In the semiconductor device 100 of the first embodiment, the gate trench has a step shape, and a P floating region also exists below the step portion. Therefore, the size of the P floating region 52 located in the middle of the bottom of the gate trench and the P ⁻ body region 41 is larger than that of the conventional form (see FIG. 21). Therefore, the withstand voltage holding function can be sufficiently exhibited.

  Further, the gate trench has a wide upper trench 21 on the surface side and a narrow inner lower trench 25. Therefore, the filling property of the insulating film 23 is good. Even if a void or the like is generated in a portion away from the gate electrode 22, for example, in the lower trench 25, the element characteristics are not affected.

  In this embodiment, a plurality of P floating regions are simultaneously formed by a single thermal diffusion process. Therefore, the thermal load is small and the controllability of the size of the P floating region is good. Therefore, the adjustment between adjacent P floating regions can be performed finely, and the semiconductor substrate can be made compact. Further, since the impurity is implanted by ion implantation from a direction perpendicular to the semiconductor substrate, the impurity can be surely buried up to the bottom of the trench.

  Further, since the deposited insulating layer 23 is formed below the gate electrode 22, the feedback capacitance (Cgd) between the gate and the drain is small. Therefore, oscillation can be prevented and drive loss can be reduced.

[Second form]
The semiconductor device 200 according to the second embodiment has the structure shown in the front sectional view of FIG. A feature of the semiconductor device 200 of this embodiment is that the semiconductor device 200 has a so-called super junction structure. That is, in the semiconductor device 200 of this embodiment, P ^- P below the body region 41 ^- P-type diffusion region is provided in communication with the body region 41, the P-type diffusion region and the N ^- drift region 12 and the semiconductor substrate The structure is repeated alternately in the width direction. This is different from the first embodiment in which the P-type diffusion region located below the P ⁻ body region 41 is a floating region.

The semiconductor device 200 is provided with an N ⁺ source region 31, an N ⁺ drain region 11, a P ⁻ body region 41, and an N ⁻ drift region 12, similarly to the semiconductor device 100 of the first embodiment. On the upper surface side of the semiconductor device 200, an upper trench 21 that penetrates the P ⁻ body region 41 and a lower trench 25 having an opening at the bottom of the upper trench 21 are provided. That is, the upper trench 21 having a large width and the lower trench 25 having a small width are integrated to form a stepped gate trench. A deposited insulating layer 23 is provided in the upper trench 21 and the lower trench 25. Furthermore, a gate electrode 22 is built in the upper trench 21.

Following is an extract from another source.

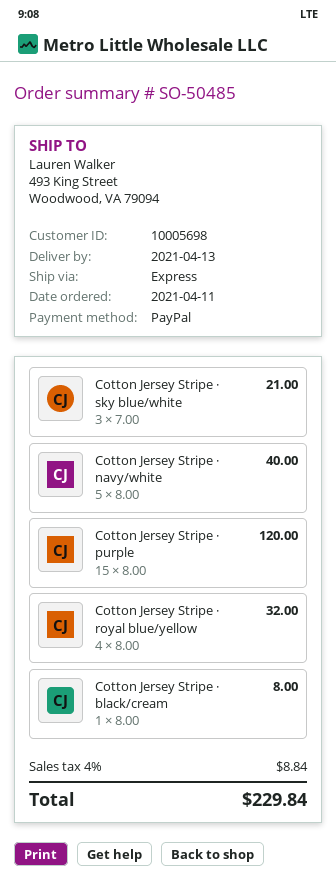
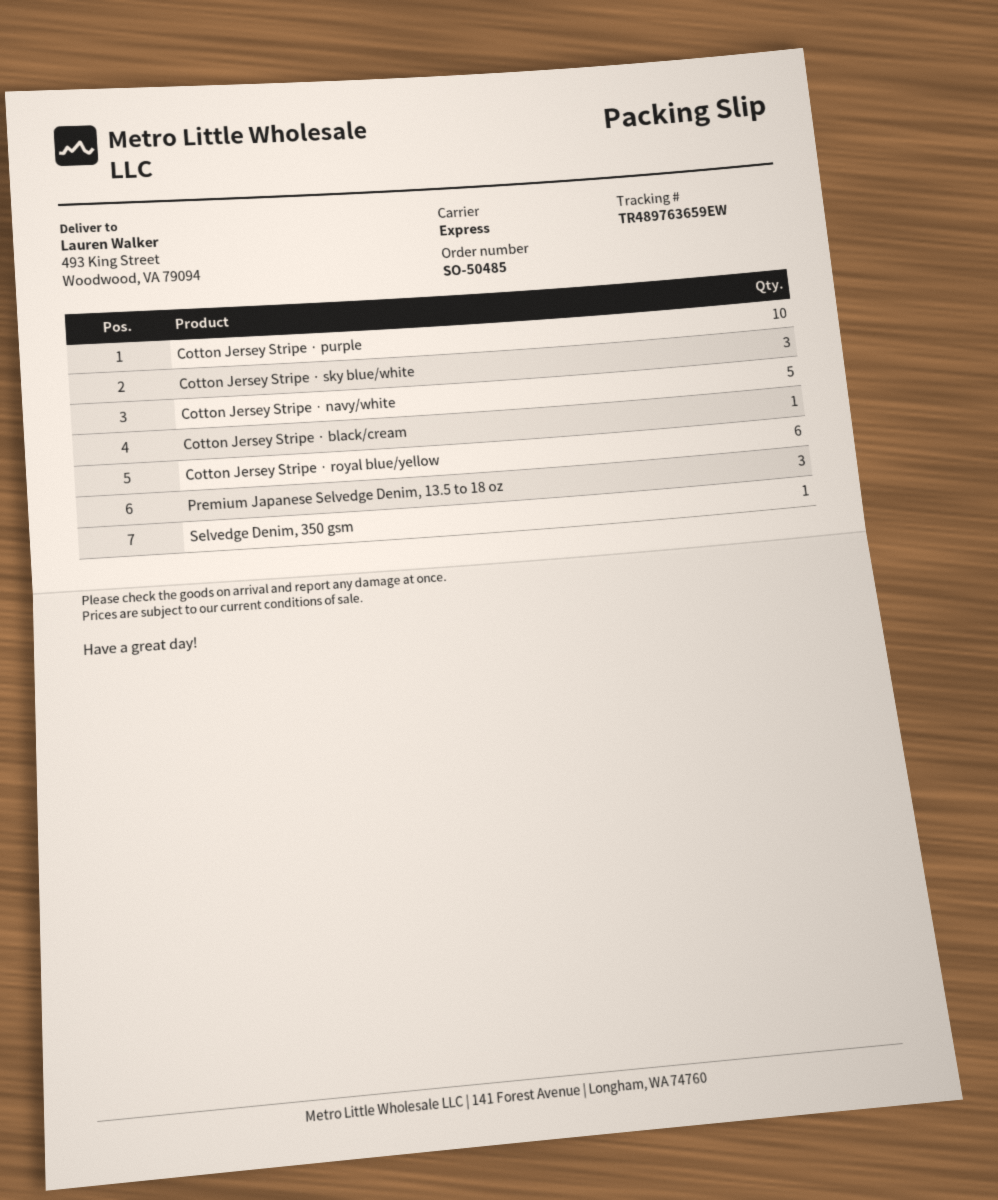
Cotton Jersey Stripe · purple: 15 -> 10
Cotton Jersey Stripe · royal blue/yellow: 4 -> 6
Premium Japanese Selvedge Denim, 13.5 to 18 oz: none -> 3
Selvedge Denim, 350 gsm: none -> 1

Further, P diffusion region 54 and P diffusion region 55 sandwiched between N ⁻ drift regions 12 are formed in semiconductor device 200. Further, the P diffusion region 54 is located below the P diffusion region 55. The bottom of the lower trench 25 is located in the P diffusion region 51, and the bottom of the upper trench 21 (the step portion of the stepped trench) is located in the P diffusion region 55. The cross sections of the P diffusion region 54 and the P diffusion region 55 are substantially circular, and the upper portion of the P diffusion region 54 and the lower portion of the P diffusion region 55 are connected. That is, the P diffusion region 54 and the P diffusion region 55 are an integral P type diffusion region. The lower trench 25 is surrounded by the P diffusion region 54 and the P diffusion region 55.

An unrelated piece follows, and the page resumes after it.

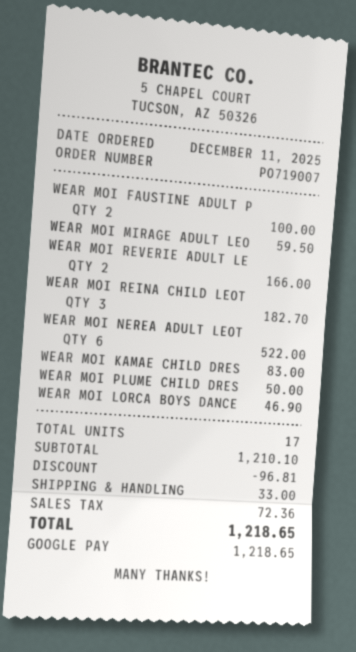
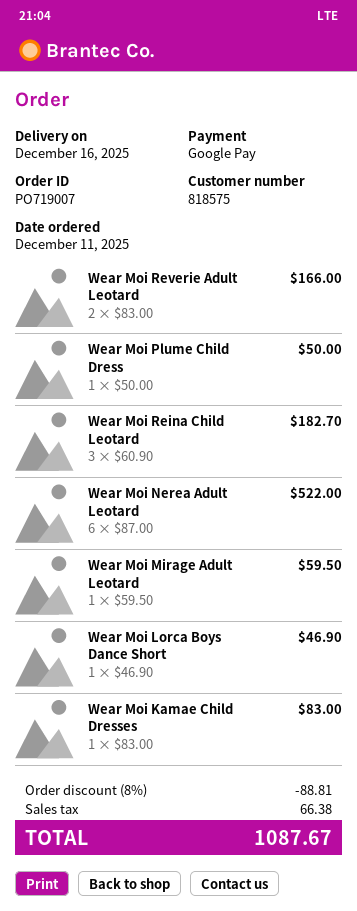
WEAR MOI FAUSTINE ADULT P: 2 for 100.00 -> none
discount: 96.81 -> 88.81
shipping: 33.00 -> none
tax: 72.36 -> 66.38
total: 1218.65 -> 1087.67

P diffusion region 54 and P diffusion region 55 are also connected to P ⁻ body region 41. FIG. 8 is a cross-sectional view showing the AA cross section of FIG. 7, that is, a state when the semiconductor device 200 is viewed from above. FIG. 9 is a cross-sectional view showing a cross section taken along the line B-B of FIG. 7, that is, a state when the semiconductor device 200 is viewed from the side. FIG. 7 is a cross-sectional view showing a state when the semiconductor device 200 is viewed from the front. As shown in FIG. 8, in the semiconductor device 200, a P ⁻ diffusion layer 50 connected to the P ⁻ body region 41 is provided around the longitudinal end portion of the upper trench 21. Further, the P ⁻ diffusion layer 50 is connected to the P diffusion region 55 as shown in FIG. That is, the P ⁻ body region 41, the P diffusion region 54, and the P diffusion region 55 form an integral P-type diffusion region via the P ⁻ diffusion layer 50.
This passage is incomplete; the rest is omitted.